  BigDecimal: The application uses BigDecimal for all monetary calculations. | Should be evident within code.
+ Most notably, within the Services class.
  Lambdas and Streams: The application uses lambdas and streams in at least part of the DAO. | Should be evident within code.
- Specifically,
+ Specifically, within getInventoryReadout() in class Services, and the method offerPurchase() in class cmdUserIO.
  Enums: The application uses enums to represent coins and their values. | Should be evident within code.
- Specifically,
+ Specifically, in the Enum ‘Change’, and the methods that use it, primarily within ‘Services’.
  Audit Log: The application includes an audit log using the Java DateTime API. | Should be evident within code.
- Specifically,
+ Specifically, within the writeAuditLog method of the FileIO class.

■ ■ ■ ■ ■

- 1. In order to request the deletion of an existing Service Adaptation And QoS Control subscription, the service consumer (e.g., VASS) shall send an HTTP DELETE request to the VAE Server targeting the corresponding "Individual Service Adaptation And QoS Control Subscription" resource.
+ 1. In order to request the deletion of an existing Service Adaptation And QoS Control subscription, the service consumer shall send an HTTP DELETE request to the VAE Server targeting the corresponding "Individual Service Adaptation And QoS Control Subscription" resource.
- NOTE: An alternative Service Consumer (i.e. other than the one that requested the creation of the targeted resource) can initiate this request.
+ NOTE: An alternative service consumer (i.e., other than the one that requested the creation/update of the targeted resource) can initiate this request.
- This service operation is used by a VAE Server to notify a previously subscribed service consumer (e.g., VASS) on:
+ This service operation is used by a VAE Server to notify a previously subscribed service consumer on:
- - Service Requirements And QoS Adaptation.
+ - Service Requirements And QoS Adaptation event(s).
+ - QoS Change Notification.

■ ■ ■ ■ ■

(Task prompt) Repeat exactly the lines above from the one with "- 1. In order" up to and including the one with "- This service". No other line belongs in the reply.

(Answer for this exercise)
- 1. In order to request the deletion of an existing Service Adaptation And QoS Control subscription, the service consumer (e.g., VASS) shall send an HTTP DELETE request to the VAE Server targeting the corresponding "Individual Service Adaptation And QoS Control Subscription" resource.
+ 1. In order to request the deletion of an existing Service Adaptation And QoS Control subscription, the service consumer shall send an HTTP DELETE request to the VAE Server targeting the corresponding "Individual Service Adaptation And QoS Control Subscription" resource.
- NOTE: An alternative Service Consumer (i.e. other than the one that requested the creation of the targeted resource) can initiate this request.
+ NOTE: An alternative service consumer (i.e., other than the one that requested the creation/update of the targeted resource) can initiate this request.
- This service operation is used by a VAE Server to notify a previously subscribed service consumer (e.g., VASS) on:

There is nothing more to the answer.